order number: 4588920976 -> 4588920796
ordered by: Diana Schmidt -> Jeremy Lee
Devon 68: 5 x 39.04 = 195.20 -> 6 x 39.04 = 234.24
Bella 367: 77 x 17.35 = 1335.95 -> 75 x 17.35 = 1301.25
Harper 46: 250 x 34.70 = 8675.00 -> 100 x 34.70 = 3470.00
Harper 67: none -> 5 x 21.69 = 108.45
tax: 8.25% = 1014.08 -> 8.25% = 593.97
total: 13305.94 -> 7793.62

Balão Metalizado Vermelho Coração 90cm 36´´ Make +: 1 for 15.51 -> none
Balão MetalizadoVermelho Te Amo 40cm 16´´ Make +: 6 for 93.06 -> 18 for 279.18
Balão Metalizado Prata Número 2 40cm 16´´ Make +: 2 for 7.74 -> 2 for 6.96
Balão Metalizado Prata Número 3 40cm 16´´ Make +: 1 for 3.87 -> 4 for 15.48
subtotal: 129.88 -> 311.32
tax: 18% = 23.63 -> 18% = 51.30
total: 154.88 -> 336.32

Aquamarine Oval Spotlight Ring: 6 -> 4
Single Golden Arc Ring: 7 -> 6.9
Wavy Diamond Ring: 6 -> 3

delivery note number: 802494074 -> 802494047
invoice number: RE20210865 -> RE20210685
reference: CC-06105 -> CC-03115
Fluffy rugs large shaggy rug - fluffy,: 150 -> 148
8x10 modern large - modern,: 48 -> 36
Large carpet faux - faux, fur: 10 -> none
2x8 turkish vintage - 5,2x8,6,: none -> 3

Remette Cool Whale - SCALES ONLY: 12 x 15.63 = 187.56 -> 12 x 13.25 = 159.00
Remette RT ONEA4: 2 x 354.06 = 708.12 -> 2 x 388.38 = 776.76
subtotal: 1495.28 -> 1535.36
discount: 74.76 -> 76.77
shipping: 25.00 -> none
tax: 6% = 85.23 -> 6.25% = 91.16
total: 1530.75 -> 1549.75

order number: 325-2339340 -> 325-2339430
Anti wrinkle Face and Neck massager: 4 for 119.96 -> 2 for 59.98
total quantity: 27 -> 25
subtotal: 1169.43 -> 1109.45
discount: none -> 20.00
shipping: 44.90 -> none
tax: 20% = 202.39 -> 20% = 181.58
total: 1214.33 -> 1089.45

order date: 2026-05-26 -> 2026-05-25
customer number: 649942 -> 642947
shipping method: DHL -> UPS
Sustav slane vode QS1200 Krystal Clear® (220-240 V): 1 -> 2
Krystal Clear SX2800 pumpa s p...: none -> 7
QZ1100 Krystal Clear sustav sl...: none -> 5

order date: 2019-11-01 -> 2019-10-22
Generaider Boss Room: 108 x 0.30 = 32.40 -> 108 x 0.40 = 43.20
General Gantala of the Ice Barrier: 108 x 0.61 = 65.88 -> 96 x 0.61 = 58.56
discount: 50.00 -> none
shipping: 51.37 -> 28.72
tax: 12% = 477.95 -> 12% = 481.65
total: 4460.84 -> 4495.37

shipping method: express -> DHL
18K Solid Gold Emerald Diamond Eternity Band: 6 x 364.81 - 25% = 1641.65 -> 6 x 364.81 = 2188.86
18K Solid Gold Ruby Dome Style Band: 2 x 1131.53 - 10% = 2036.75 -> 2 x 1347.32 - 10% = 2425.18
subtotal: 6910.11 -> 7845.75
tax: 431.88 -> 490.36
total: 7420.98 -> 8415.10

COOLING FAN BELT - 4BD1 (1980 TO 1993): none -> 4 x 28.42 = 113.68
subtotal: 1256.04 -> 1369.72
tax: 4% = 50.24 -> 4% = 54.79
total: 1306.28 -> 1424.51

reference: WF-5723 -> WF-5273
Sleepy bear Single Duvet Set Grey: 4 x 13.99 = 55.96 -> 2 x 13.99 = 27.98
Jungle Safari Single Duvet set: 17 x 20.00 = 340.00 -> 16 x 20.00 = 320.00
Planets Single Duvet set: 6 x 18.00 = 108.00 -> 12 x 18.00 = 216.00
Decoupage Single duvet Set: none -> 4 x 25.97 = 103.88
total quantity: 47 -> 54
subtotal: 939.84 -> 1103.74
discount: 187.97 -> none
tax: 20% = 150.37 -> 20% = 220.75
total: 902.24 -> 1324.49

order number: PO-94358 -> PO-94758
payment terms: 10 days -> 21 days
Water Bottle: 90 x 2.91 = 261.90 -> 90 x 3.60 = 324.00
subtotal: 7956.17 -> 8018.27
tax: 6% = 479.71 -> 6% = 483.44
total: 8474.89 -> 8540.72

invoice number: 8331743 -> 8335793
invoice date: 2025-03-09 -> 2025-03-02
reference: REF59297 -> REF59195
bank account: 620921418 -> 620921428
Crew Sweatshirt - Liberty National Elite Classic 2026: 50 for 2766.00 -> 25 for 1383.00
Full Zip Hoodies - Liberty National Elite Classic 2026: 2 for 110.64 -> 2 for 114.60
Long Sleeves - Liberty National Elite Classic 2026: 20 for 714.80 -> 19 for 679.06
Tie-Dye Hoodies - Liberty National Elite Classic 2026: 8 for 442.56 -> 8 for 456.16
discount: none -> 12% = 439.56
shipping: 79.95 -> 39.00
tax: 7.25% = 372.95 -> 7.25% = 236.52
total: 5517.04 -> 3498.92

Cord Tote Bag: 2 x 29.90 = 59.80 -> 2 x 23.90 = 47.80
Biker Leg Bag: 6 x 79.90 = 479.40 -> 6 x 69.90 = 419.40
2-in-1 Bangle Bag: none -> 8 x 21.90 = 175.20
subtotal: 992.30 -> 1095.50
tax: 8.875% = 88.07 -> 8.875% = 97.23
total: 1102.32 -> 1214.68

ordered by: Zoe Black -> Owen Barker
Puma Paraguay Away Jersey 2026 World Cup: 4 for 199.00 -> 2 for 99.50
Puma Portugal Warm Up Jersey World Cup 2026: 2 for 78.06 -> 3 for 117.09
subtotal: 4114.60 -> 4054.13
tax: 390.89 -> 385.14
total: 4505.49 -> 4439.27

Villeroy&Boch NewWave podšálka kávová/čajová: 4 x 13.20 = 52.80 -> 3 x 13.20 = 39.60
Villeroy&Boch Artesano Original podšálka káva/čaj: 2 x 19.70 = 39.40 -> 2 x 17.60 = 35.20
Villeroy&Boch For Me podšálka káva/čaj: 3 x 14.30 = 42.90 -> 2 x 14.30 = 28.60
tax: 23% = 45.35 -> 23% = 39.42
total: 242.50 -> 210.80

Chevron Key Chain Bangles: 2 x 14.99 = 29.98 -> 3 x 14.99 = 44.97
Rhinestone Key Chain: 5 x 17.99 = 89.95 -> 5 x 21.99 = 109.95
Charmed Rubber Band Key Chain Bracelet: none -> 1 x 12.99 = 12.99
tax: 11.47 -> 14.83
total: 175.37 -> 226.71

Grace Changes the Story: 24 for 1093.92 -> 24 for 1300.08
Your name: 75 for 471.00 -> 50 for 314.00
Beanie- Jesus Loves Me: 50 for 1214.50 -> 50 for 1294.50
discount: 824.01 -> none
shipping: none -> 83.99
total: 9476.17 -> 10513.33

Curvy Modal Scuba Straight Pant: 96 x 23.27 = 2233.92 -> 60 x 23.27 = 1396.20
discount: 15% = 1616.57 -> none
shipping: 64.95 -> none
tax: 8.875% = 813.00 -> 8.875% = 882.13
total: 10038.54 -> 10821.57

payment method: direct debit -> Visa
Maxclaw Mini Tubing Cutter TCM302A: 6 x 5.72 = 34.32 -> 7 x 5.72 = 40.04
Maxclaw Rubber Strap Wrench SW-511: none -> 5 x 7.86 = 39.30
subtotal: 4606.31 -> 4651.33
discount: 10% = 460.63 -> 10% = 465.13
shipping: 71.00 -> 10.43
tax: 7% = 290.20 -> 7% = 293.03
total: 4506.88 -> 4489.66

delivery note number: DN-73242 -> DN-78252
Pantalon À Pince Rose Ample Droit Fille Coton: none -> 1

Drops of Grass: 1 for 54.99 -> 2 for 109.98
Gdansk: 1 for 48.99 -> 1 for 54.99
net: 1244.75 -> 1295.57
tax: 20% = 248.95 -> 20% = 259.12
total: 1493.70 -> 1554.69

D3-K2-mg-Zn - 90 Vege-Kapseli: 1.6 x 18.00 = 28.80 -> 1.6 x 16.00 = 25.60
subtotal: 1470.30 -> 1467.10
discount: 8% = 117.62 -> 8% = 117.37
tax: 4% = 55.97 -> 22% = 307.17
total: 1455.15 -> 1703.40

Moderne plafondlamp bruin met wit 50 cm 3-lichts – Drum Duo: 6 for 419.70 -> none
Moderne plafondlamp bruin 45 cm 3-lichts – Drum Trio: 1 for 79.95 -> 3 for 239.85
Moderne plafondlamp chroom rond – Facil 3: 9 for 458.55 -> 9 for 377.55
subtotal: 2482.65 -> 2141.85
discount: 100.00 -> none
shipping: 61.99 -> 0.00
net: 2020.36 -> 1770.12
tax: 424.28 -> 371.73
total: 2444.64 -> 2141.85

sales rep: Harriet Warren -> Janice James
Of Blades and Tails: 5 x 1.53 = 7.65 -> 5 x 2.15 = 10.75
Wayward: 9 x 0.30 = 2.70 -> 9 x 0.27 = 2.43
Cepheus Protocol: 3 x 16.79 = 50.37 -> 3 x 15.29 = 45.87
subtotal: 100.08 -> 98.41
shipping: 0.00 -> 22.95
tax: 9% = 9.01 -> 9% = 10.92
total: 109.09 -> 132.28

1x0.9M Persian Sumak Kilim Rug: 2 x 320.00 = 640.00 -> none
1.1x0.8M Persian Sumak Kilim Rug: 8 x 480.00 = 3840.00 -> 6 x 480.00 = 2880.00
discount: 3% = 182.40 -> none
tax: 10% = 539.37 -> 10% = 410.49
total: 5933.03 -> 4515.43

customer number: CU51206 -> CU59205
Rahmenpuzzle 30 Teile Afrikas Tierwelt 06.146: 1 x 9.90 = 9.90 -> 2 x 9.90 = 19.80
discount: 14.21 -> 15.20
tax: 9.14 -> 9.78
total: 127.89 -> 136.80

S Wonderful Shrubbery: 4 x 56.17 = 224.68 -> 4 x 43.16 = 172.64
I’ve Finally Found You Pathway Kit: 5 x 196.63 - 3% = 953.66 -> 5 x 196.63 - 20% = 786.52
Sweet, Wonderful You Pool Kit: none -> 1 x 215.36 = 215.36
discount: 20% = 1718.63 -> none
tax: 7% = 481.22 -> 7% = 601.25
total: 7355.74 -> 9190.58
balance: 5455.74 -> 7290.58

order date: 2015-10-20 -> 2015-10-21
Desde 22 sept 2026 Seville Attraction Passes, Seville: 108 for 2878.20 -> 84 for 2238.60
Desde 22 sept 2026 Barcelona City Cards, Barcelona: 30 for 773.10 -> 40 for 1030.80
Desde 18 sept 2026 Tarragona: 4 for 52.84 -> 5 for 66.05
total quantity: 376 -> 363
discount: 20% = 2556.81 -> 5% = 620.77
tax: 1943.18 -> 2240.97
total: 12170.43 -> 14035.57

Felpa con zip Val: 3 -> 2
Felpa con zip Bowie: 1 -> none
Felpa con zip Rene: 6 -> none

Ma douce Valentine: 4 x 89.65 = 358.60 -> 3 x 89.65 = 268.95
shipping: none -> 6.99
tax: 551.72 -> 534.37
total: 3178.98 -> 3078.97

***

Description of the task: Each line of the entries above that includes the string "note" should be copied out.

Task output:
delivery note number: 802494074 -> 802494047
delivery note number: DN-73242 -> DN-78252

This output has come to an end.